Having shown that pioneer activity may not be a qualitative trait restricted to just a few TFs, we sought to develop a quantitative metric. Because pioneer activity is essentially “TF binding at hard-to-bind sites,” we suggest that a measure of pioneer activity should capture the relative difference in a TF’s ability to bind at accessible versus inaccessible DNA. We estimated a parameter related to a TF’s K(d) by using doxycycline induction as a proxy for TF concentration. We call this term the TF’s “dox50.” We propose that the average difference of a TF’s dox50 between accessible and inaccessible binding sites is a measure of its pioneer activity. We call this term the TF’s “delta dox50.” We predict that TFs with lower delta dox50s will more specifically and consistently activate their tissue-specific targets across cell types because they are less sensitive to differences in chromatin accessibility. To demonstrate the feasibility of this metric, we induced FOXA1 and HNF4A across a 1,000-fold range, measured binding, fit binding curves at tens of thousands of loci, and then extracted dox50s. We show that HNF4A has a smaller delta dox50 than FOXA1, which suggests it has stronger pioneer activity. We also show that while both TFs activate overlapping sets of genes between K562 blood cells and BJ5TA fibroblasts, it is HNF4A that activates more significantly enriched sets of tissue-specific genes in both cell types.
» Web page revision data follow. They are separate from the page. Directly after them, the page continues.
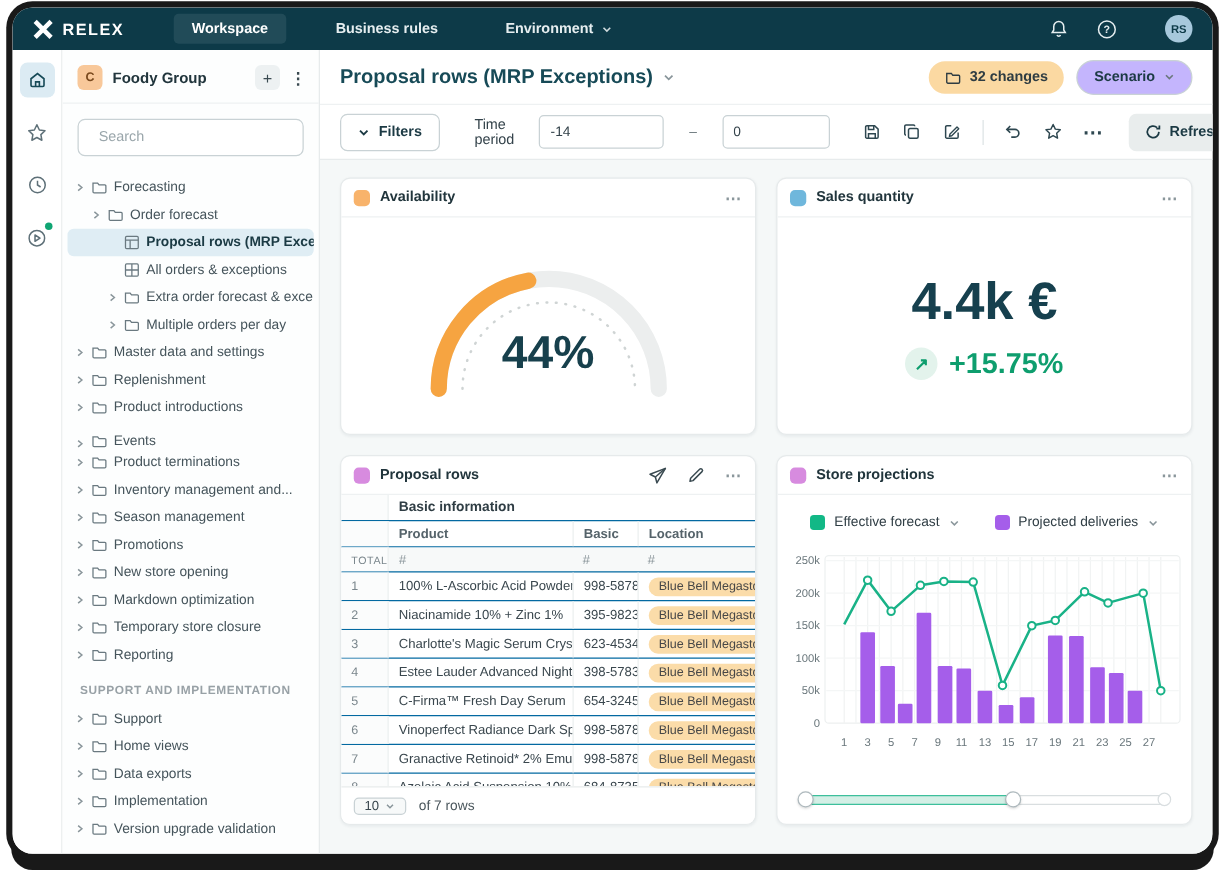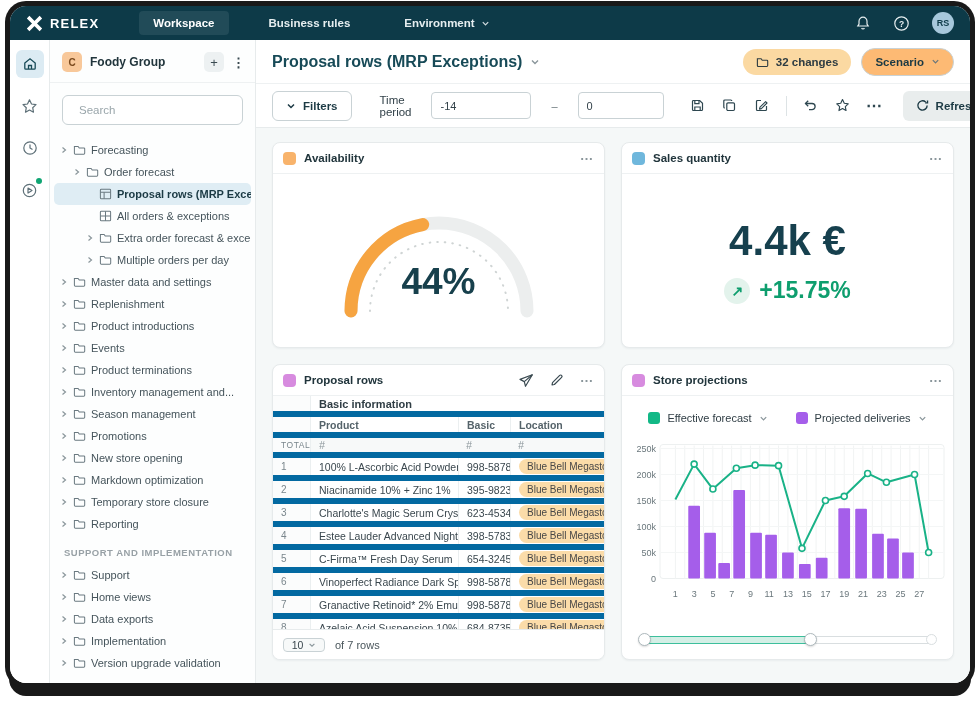--- a/index.html
+++ b/index.html
@@ -8,21 +8,21 @@
   .window { position:absolute; top:6px; left:10px; width:960px; height:677px;
     border-radius:16px; background:#fff; overflow:hidden;
     box-shadow:0 0 0 5px #191919, 0 12px 0 1px #191919; display:flex; flex-direction:column; }
 
   
   .topnav { height:34px; background:#0D3A48; display:flex; align-items:center; padding:0 16px; flex:none; }
   .brand { display:flex; align-items:center; gap:7px; color:#fff; font-weight:bold; font-size:13px; letter-spacing:1.2px; margin-right:40px; }
   .nav-item { color:#E6EEF0; font-size:11.5px; font-weight:600; padding:6px 14px; border-radius:4px; margin-right:26px; display:flex; align-items:center; gap:6px; cursor:default; }
   .nav-item.active { background:#214B58; color:#fff; }
   .topnav-right { margin-left:auto; display:flex; align-items:center; gap:22px; }
-  .avatar { width:22px; height:22px; border-radius:50%; background:#A7C8DC; color:#0D3A48; font-size:9px; font-weight:bold; display:flex; align-items:center; justify-content:center; }
+  .avatar { width:22px; height:22px; border-radius:50%; background:#A7C8DC; color:#0D3A48; font-size:9px; font-weight:bold; display:flex; align-items:center; justify-content:center;margin-left:16px; }
   .icon { display:inline-flex; align-items:center; justify-content:center; }
 
   
   .app-body { flex:1; display:flex; min-height:0; }
   .rail { width:40px; background:#fff; border-right:1px solid #E7EBEC; display:flex; flex-direction:column; align-items:center; padding-top:10px; gap:14px; flex:none; }
   .rail-btn { width:28px; height:28px; border-radius:6px; display:flex; align-items:center; justify-content:center; color:#5E7078; position:relative; }
   .rail-btn.active { background:#DCEBF3; color:#174A57; }
   .green-dot { position:absolute; top:2px; right:2px; width:6px; height:6px; border-radius:50%; background:#0FA573; }
 
   
@@ -42,21 +42,21 @@
   .tree-item .tchev { color:#8A969B; flex:none; }
   .tree-item .ticon { color:#6A7980; flex:none; display:inline-flex; }
   .tree-section { font-size:9.5px; color:#98A1A6; letter-spacing:.5px; padding:12px 0 6px 10px; font-weight:600; }
 
   
   .main { flex:1; display:flex; flex-direction:column; min-width:0; background:#F5F8F8; }
   .page-header { background:#fff; height:44px; display:flex; align-items:center; padding:0 16px; border-bottom:1px solid #EEF1F2; flex:none; }
   .page-title { font-size:16px; font-weight:bold; color:#174A57; display:flex; align-items:center; gap:8px; }
   .ph-right { margin-left:auto; display:flex; align-items:center; gap:10px; }
   .changes-badge { height:26px; background:#FBD9A2; border-radius:13px; display:flex; align-items:center; gap:7px; padding:0 13px; font-size:11.5px; font-weight:bold; color:#2E3C42; }
-  .scenario-btn { height:28px; background:#fdba74; border:1px solid #C9D2D5; border-radius:14px; display:flex; align-items:center; gap:7px; padding:0 13px; font-size:11.5px; font-weight:bold; color:#1C3A44; }
+  .scenario-btn { height:28px; background:#c4b5fd; border:1px solid #C9D2D5; border-radius:14px; display:flex; align-items:center; gap:7px; padding:0 13px; font-size:11.5px; font-weight:bold; color:#1C3A44; }
 
   .toolbar { background:#fff; height:44px; display:flex; align-items:center; padding:0 16px; border-bottom:1px solid #E7EBEC; flex:none; gap:20px; }
   .filters-btn { height:30px; border:1px solid #C9D2D5; border-radius:6px; background:#fff; display:flex; align-items:center; gap:7px; padding:0 13px; font-size:11.5px; font-weight:bold; color:#1C3A44; }
   .tp-label { font-size:11.5px; color:#33424A; margin-left:8px; }
   .tp-input { height:27px; border:1px solid #C9D2D5; border-radius:4px; font-size:11px; color:#33424A; padding:0 8px; font-family:inherit; outline:none; }
   .tp-dash { color:#6A777C; font-size:11px; }
   .tb-icons { margin-left:auto; display:flex; align-items:center; gap:4px; }
   .tb-btn { width:28px; height:28px; border-radius:5px; display:flex; align-items:center; justify-content:center; color:#2E4750; }
   .tb-div { width:1px; height:20px; background:#DDE3E5; margin:0 6px; }
   .refresh-btn { height:30px; background:#E9EDED; border-radius:6px; display:flex; align-items:center; gap:7px; padding:0 13px; font-size:11.5px; font-weight:bold; color:#1C3A44; margin-left:10px; }
@@ -74,21 +74,21 @@
   .gauge-text { position:absolute; font-size:37px; font-weight:bold; color:#17404C; top:58%; left:50%; transform:translate(-50%,-30%); }
 
   
   .kpi-body { flex:1; display:flex; flex-direction:column; align-items:center; justify-content:center; gap:12px; }
   .kpi-value { font-size:42px; font-weight:bold; color:#16404E; }
   .kpi-delta { display:flex; align-items:center; gap:9px; font-size:23px; font-weight:bold; color:#0E9E6E; }
   .trend-circ { width:26px; height:26px; border-radius:50%; background:#E3F3EC; color:#0E9E6E; font-size:14px; display:flex; align-items:center; justify-content:center; font-weight:bold; }
 
   
   .ptable { flex:1; overflow:hidden; font-size:10.5px; }
-  .trow { display:grid; grid-template-columns:38px 147px 52px 1fr; border-bottom:6px solid #0369a1; align-items:center; }
+  .trow { display:grid; grid-template-columns:38px 147px 52px 1fr; border-bottom:1px solid #0369a1; align-items:center; }
   .trow > div { padding:0 8px; height:100%; display:flex; align-items:center; overflow:hidden; white-space:nowrap; }
   .tgroup { height:21px; font-weight:bold; color:#2F3D44; font-size:11px; }
   .tcols { height:21px; color:#55636A; font-weight:600; }
   .tcols .cdiv { border-left:1px solid #EBEFF0; }
   .ttotal { height:20px; background:#F7F9F9; }
   .ttotal .tlab { font-size:8.5px; color:#7A868C; letter-spacing:.5px; }
   .ttotal .hash { color:#8C979C; font-style:italic; }
   .rnum-col { background:#FBFCFC; border-right:1px solid #EBEFF0; color:#7A868C; font-size:10px; justify-content:flex-start; }
   .drow { height:23px; color:#3A474E; }
   .drow .code { border-left:1px solid #EBEFF0; }
@@ -289,21 +289,21 @@
             <svg width="8" height="8" viewBox="0 0 8 8" class="sicon tchev">
               <polyline points="2.5,1.5 5.5,4 2.5,6.5" fill="none" stroke="#8A969B" stroke-width="1.2"></polyline>
             </svg>
             <span class="ticon">
               <svg width="13" height="12" viewBox="0 0 14 12" class="sicon">
                 <path d="M1.5 2.2 h4 l1.2 1.6 h5.1 a.8.8 0 0 1 .8.8 v5 a1 1 0 0 1 -1 1 h-9.1 a1 1 0 0 1 -1 -1 z" fill="none" stroke="currentColor" stroke-width="1.1"></path>
               </svg>
             </span>
             <span>Product introductions</span>
           </div>
-          <div class="tree-item" style="padding-left: 6px;">
+          <div class="tree-item" style="padding-left: 6px; align-items: flex-end;">
             <svg width="8" height="8" viewBox="0 0 8 8" class="sicon tchev">
               <polyline points="2.5,1.5 5.5,4 2.5,6.5" fill="none" stroke="#8A969B" stroke-width="1.2"></polyline>
             </svg>
             <span class="ticon">
               <svg width="13" height="12" viewBox="0 0 14 12" class="sicon">
                 <path d="M1.5 2.2 h4 l1.2 1.6 h5.1 a.8.8 0 0 1 .8.8 v5 a1 1 0 0 1 -1 1 h-9.1 a1 1 0 0 1 -1 -1 z" fill="none" stroke="currentColor" stroke-width="1.1"></path>
               </svg>
             </span>
             <span>Events</span>
           </div>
Altogether we propose that every TF likely has some degree of pioneer activity that depends on its affinity for any given location, the concentration at which it is expressed, and the motif content at each target site. We hope that future work will characterize more TFs’ pioneer activity, making delta dox50 a useful quantitative metric to describe pioneer activity. We further propose curating a list of each TFs “true gene targets” from the overlap of activated genes across a variety of ectopic gene activation experiments. These two datasets together will move us closer to predictable, effective ectopic gene activation and thus improved cellular reprogramming.
Hansen JL, Loell KJ, Cohen BA. 2022 A test of the pioneer factor hypothesis using ectopic liver gene activation. Elife, 11():e73358.
Hansen J*, Hong C*, Chaudhari H, Maricque B, and Cohen B. (2018) Genome position scales local cis-regulatory activity. Systems Biology: Global Regulation of Gene Expression at Cold Springs Harbor Laboratory, Cold Springs Harbor, NY, Abstract.